* **Exercise directions**
Reproduce the entries shown below only from the line with "[474,107,659,121] [57,124,202,136] (in" down to the line with "[400,444,554,456] comparison. ##", keeping both end lines and copying each one exactly.

* **Supplied data**
......

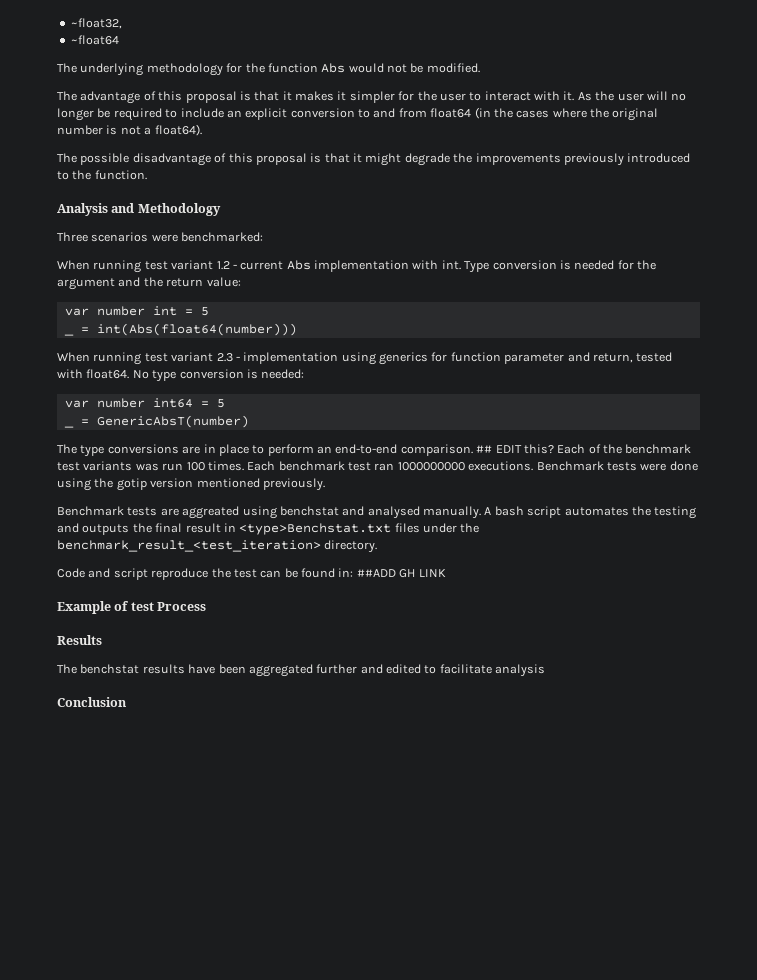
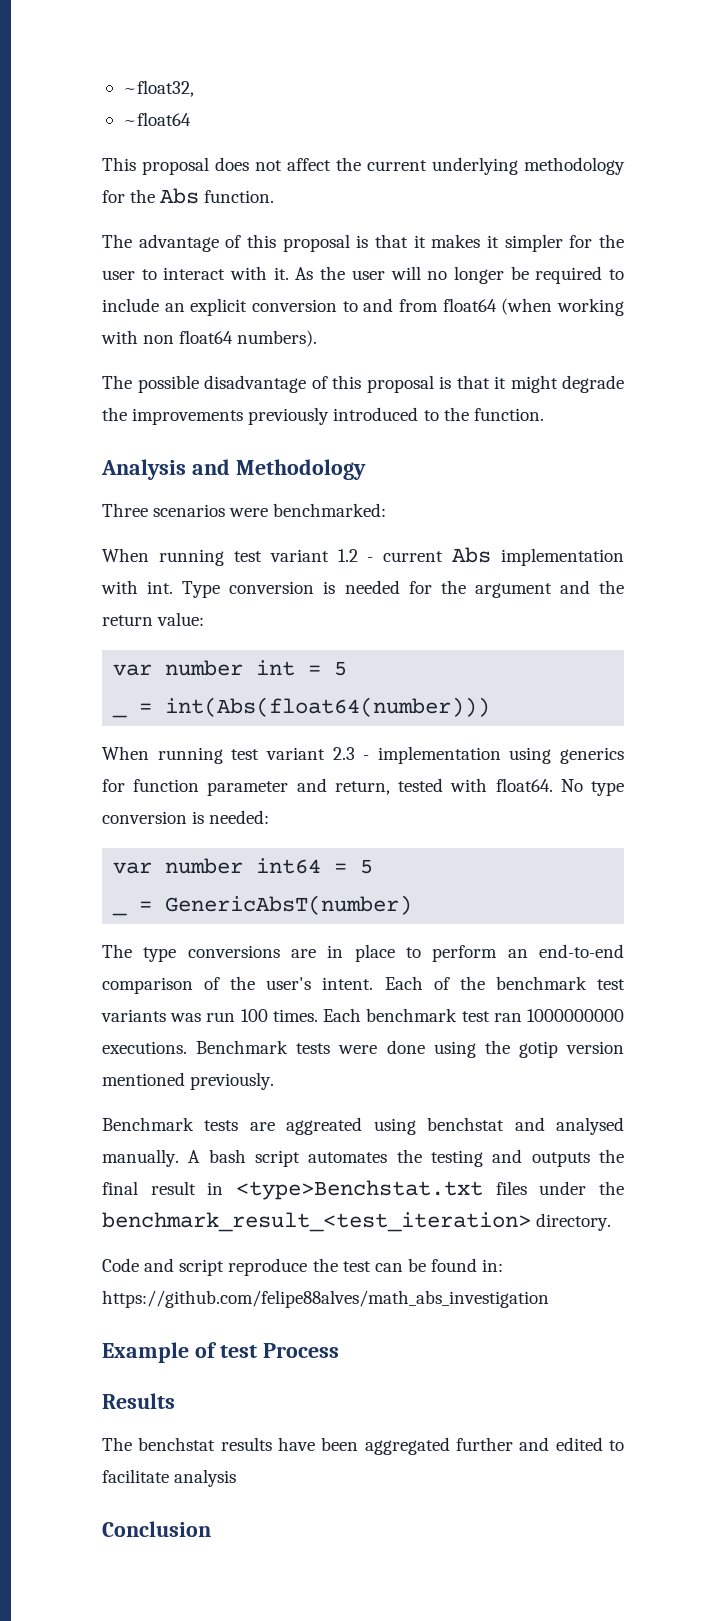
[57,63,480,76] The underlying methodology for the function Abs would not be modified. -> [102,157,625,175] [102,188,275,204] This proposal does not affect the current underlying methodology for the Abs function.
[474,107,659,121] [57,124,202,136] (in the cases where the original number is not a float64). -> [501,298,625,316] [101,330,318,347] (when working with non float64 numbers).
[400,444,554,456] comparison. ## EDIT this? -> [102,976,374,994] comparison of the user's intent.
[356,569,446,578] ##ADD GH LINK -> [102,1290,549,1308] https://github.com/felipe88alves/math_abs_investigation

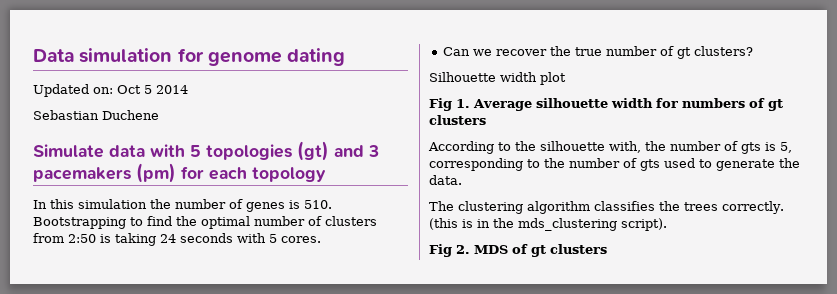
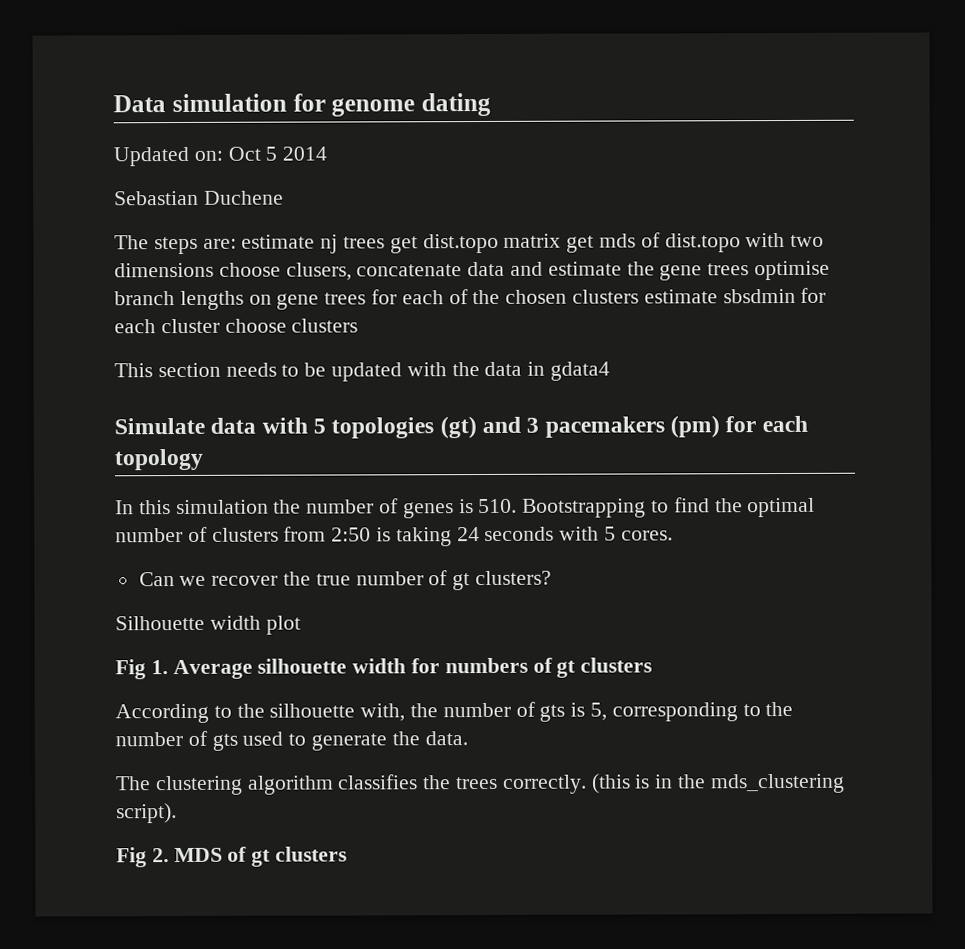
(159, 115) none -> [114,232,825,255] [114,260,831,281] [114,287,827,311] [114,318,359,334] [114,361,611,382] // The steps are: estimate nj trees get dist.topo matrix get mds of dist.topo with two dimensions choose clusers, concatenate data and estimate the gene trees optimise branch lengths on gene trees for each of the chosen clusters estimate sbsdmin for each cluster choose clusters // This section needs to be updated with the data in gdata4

......

* **Result for this exercise**
[474,107,659,121] [57,124,202,136] (in the cases where the original number is not a float64). -> [501,298,625,316] [101,330,318,347] (when working with non float64 numbers).
[400,444,554,456] comparison. ## EDIT this? -> [102,976,374,994] comparison of the user's intent.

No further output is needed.